Data excerpts:
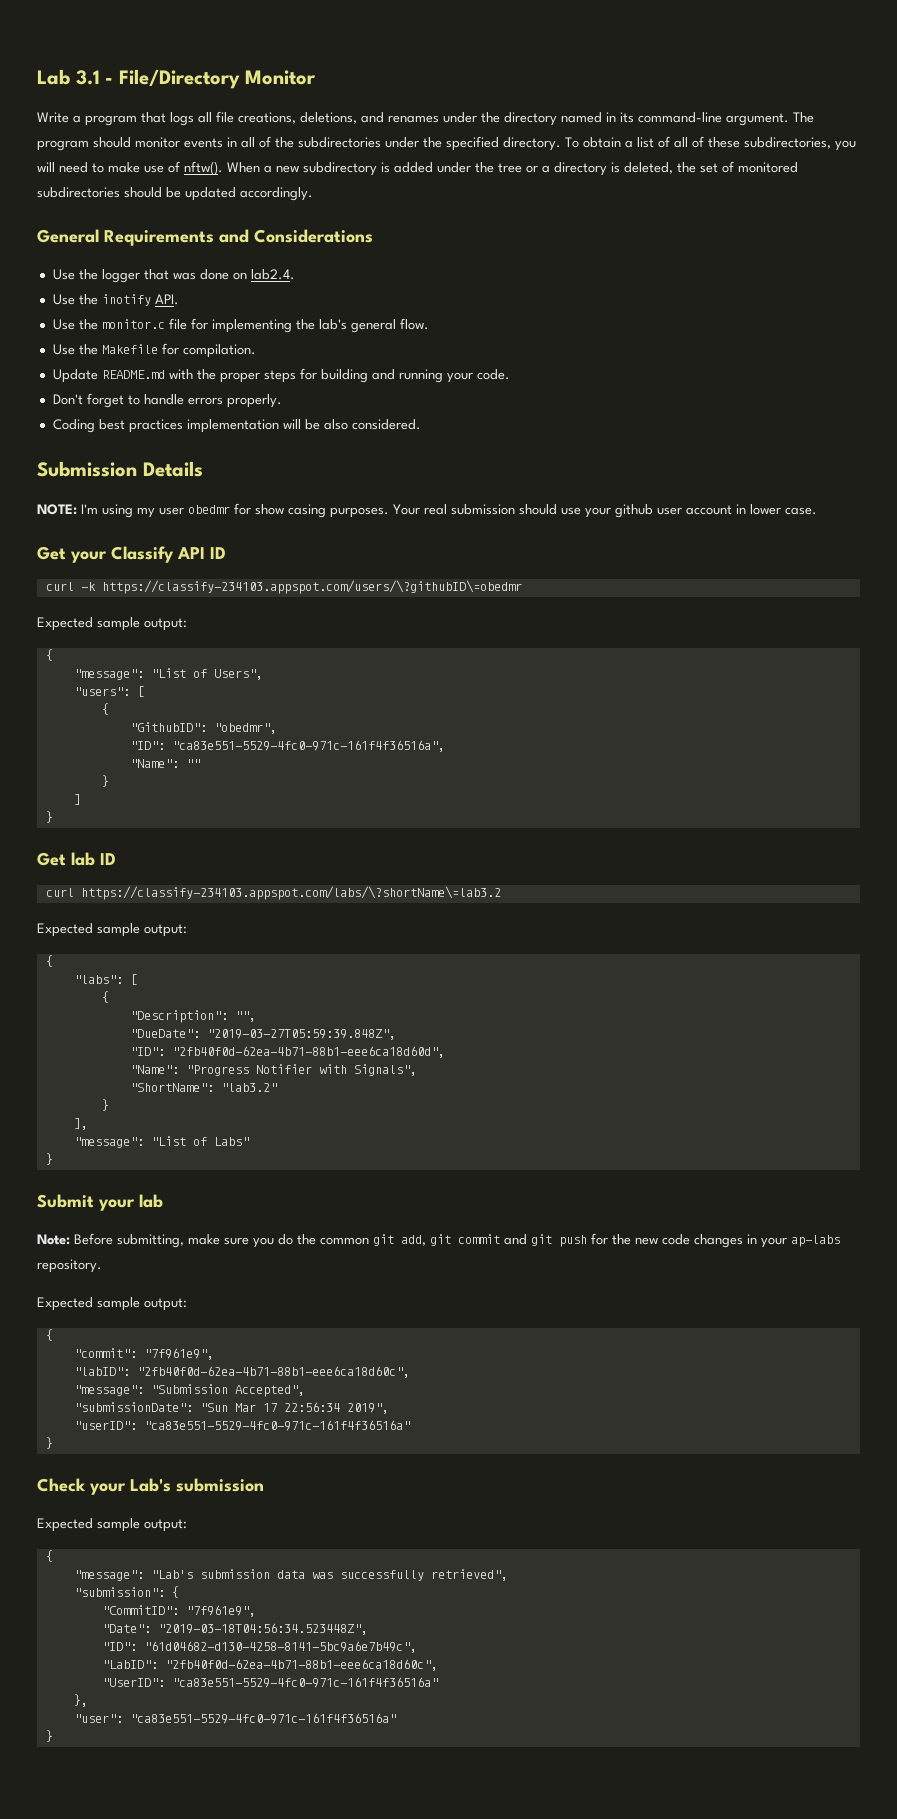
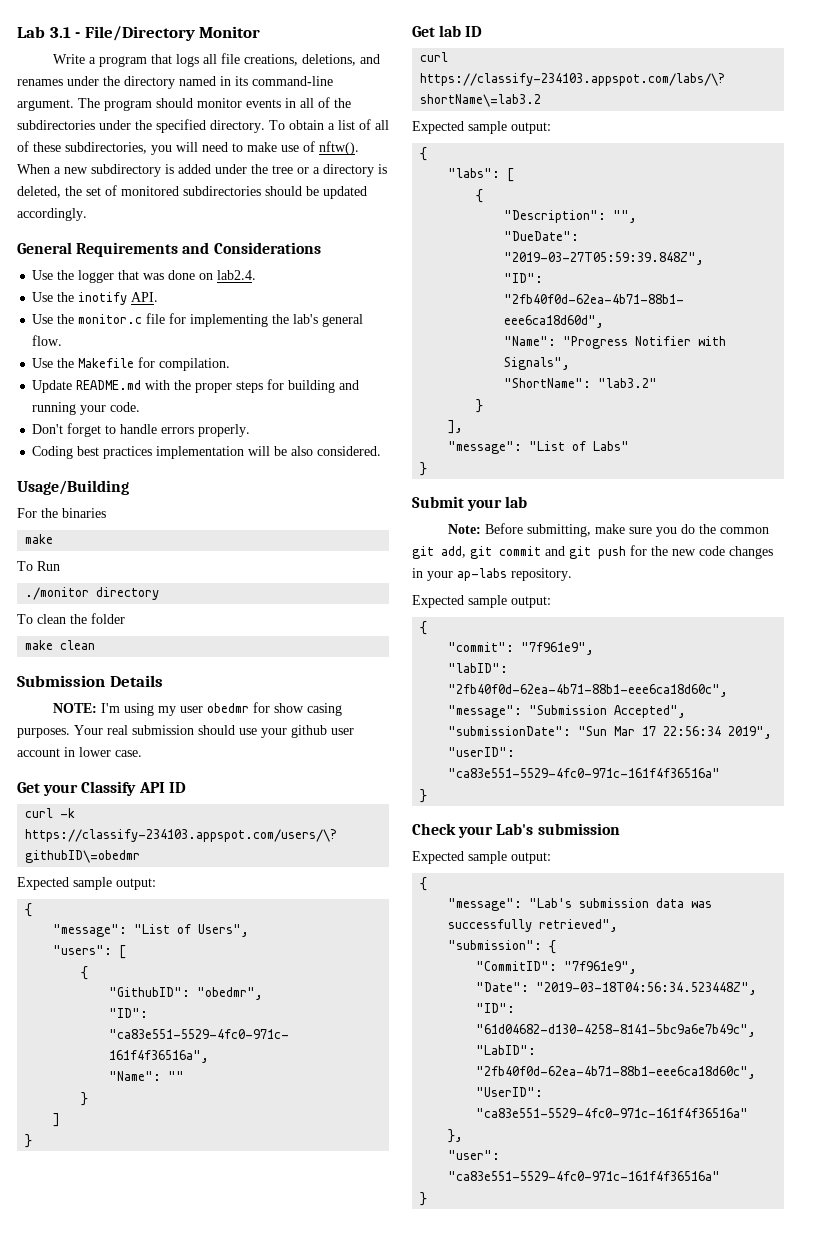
+ Usage/Building
+ For the binaries
+ make
+ To Run
+ ./monitor directory
+ To clean the folder
+ make clean

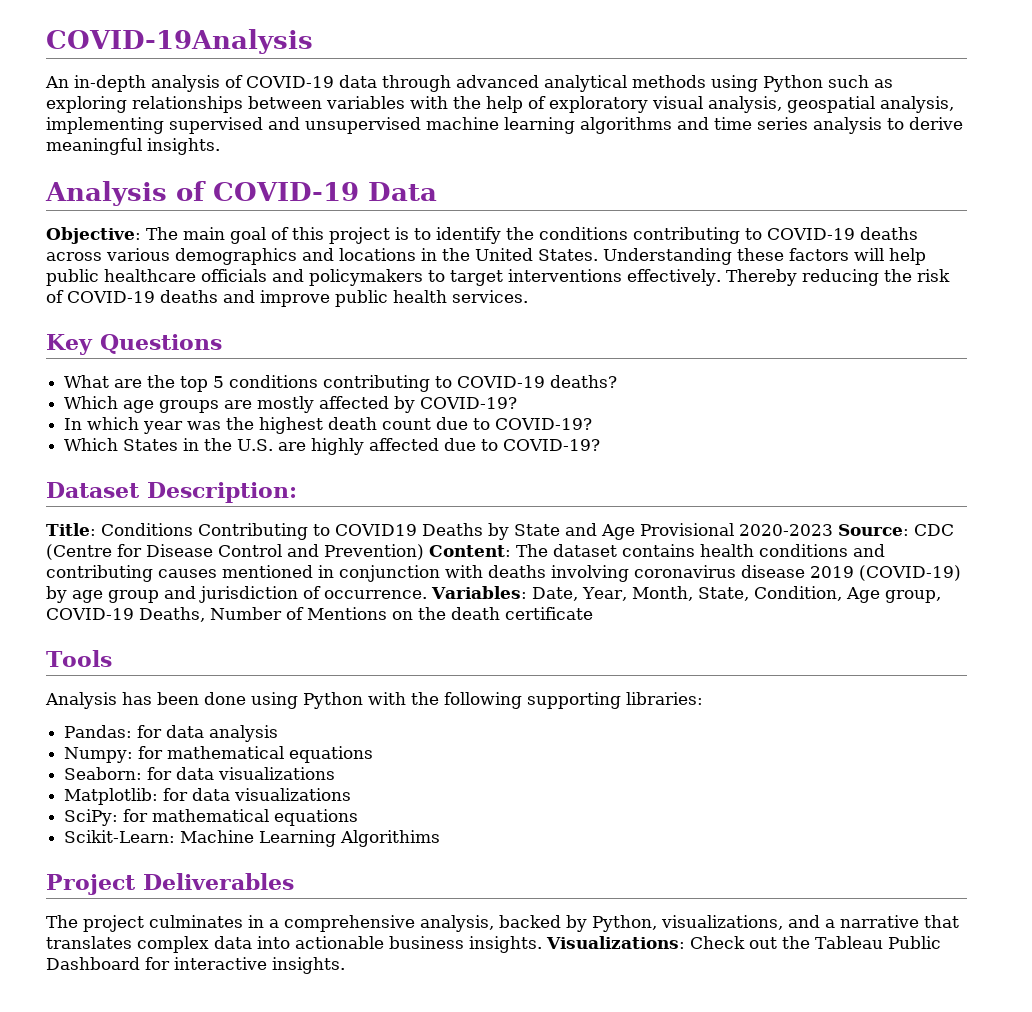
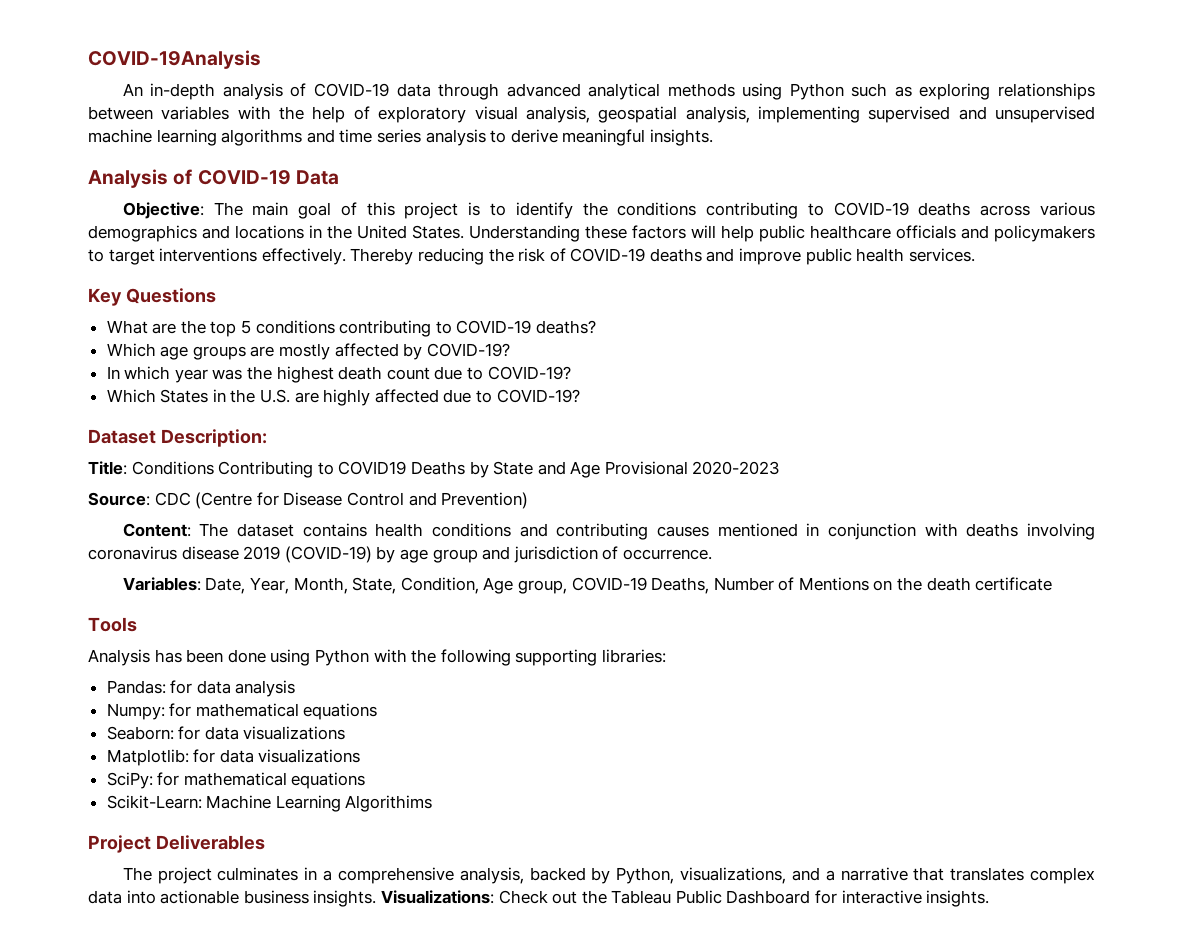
- Conditions Contributing to COVID19 Deaths by State and Age Provisional 2020-2023 Source:
+ Conditions Contributing to COVID19 Deaths by State and Age Provisional 2020-2023
+ Source:
- CDC (Centre for Disease Control and Prevention) Content:
+ CDC (Centre for Disease Control and Prevention)
+ Content:
- The dataset contains health conditions and contributing causes mentioned in conjunction with deaths involving coronavirus disease 2019 (COVID-19) by age group and jurisdiction of occurrence. Variables:
+ The dataset contains health conditions and contributing causes mentioned in conjunction with deaths involving coronavirus disease 2019 (COVID-19) by age group and jurisdiction of occurrence.
+ Variables:

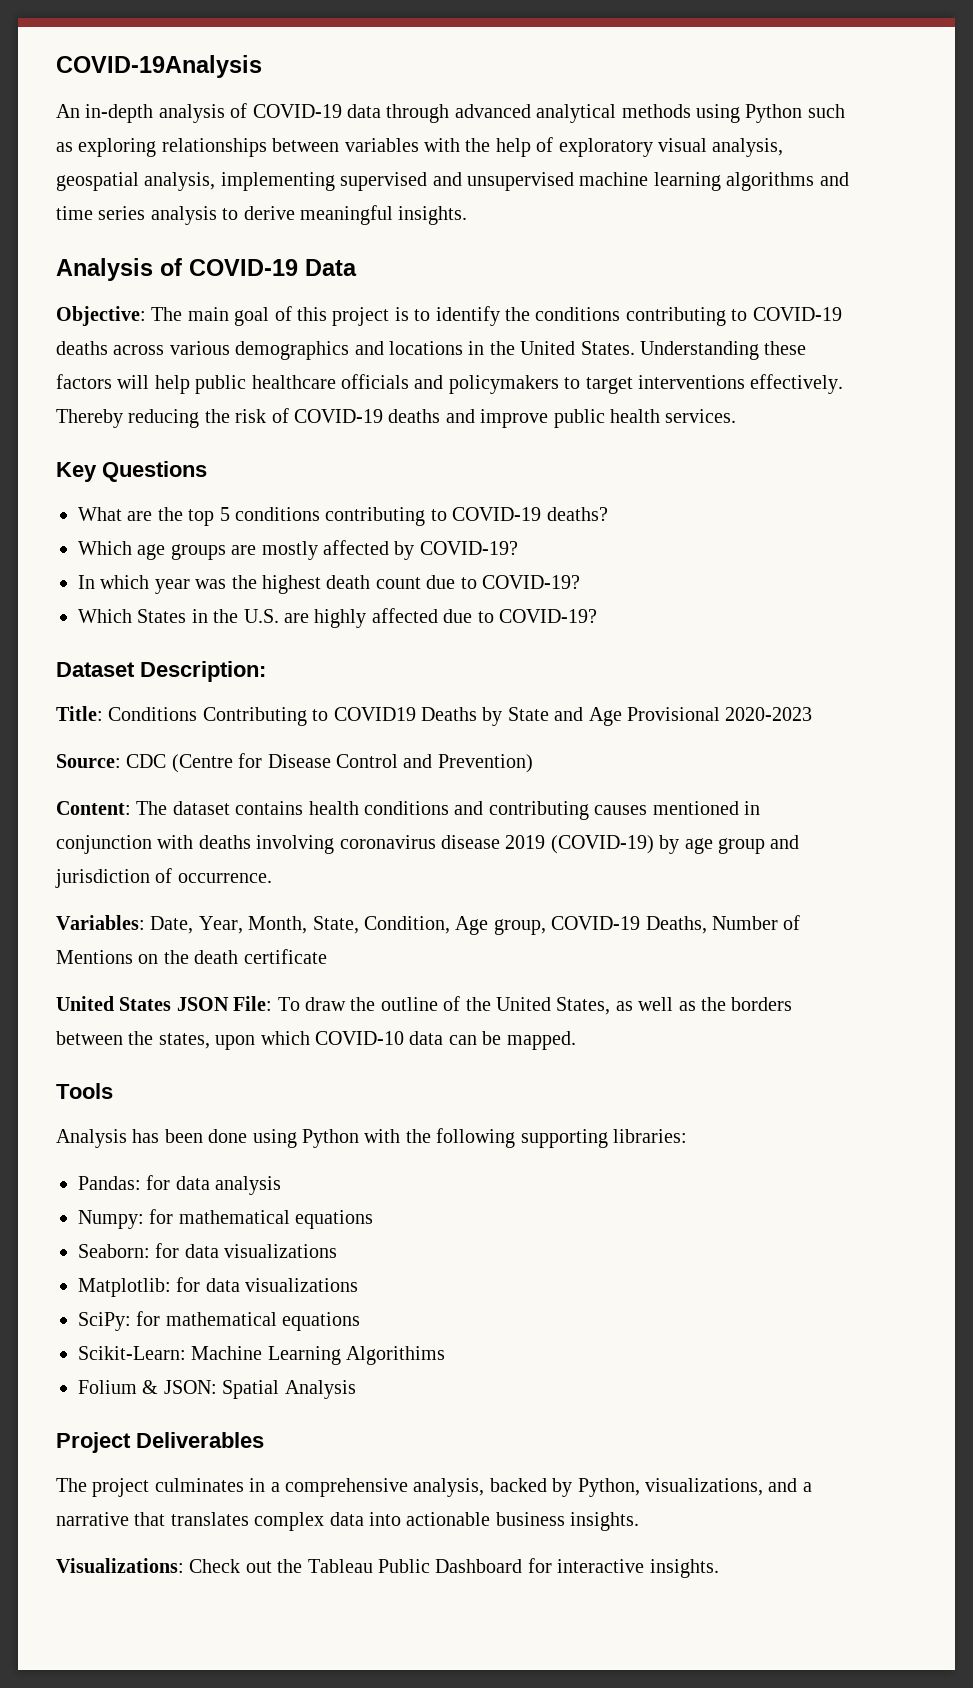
+ United States JSON File: To draw the outline of the United States, as well as the borders between the states, upon which COVID-10 data can be mapped.
+ Folium & JSON: Spatial Analysis
- The project culminates in a comprehensive analysis, backed by Python, visualizations, and a narrative that translates complex data into actionable business insights. Visualizations: Check out the Tableau Public Dashboard for interactive insights.
+ The project culminates in a comprehensive analysis, backed by Python, visualizations, and a narrative that translates complex data into actionable business insights.
+ Visualizations: Check out the Tableau Public Dashboard for interactive insights.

Work item: Starting at the top of the listing above, reproduce each line up to and including the one with "JSON: Spatial Analysis"; omit the pictures.

Your response:
+ Usage/Building
+ For the binaries
+ make
+ To Run
+ ./monitor directory
+ To clean the folder
+ make clean

- Conditions Contributing to COVID19 Deaths by State and Age Provisional 2020-2023 Source:
+ Conditions Contributing to COVID19 Deaths by State and Age Provisional 2020-2023
+ Source:
- CDC (Centre for Disease Control and Prevention) Content:
+ CDC (Centre for Disease Control and Prevention)
+ Content:
- The dataset contains health conditions and contributing causes mentioned in conjunction with deaths involving coronavirus disease 2019 (COVID-19) by age group and jurisdiction of occurrence. Variables:
+ The dataset contains health conditions and contributing causes mentioned in conjunction with deaths involving coronavirus disease 2019 (COVID-19) by age group and jurisdiction of occurrence.
+ Variables:

+ United States JSON File: To draw the outline of the United States, as well as the borders between the states, upon which COVID-10 data can be mapped.
+ Folium & JSON: Spatial Analysis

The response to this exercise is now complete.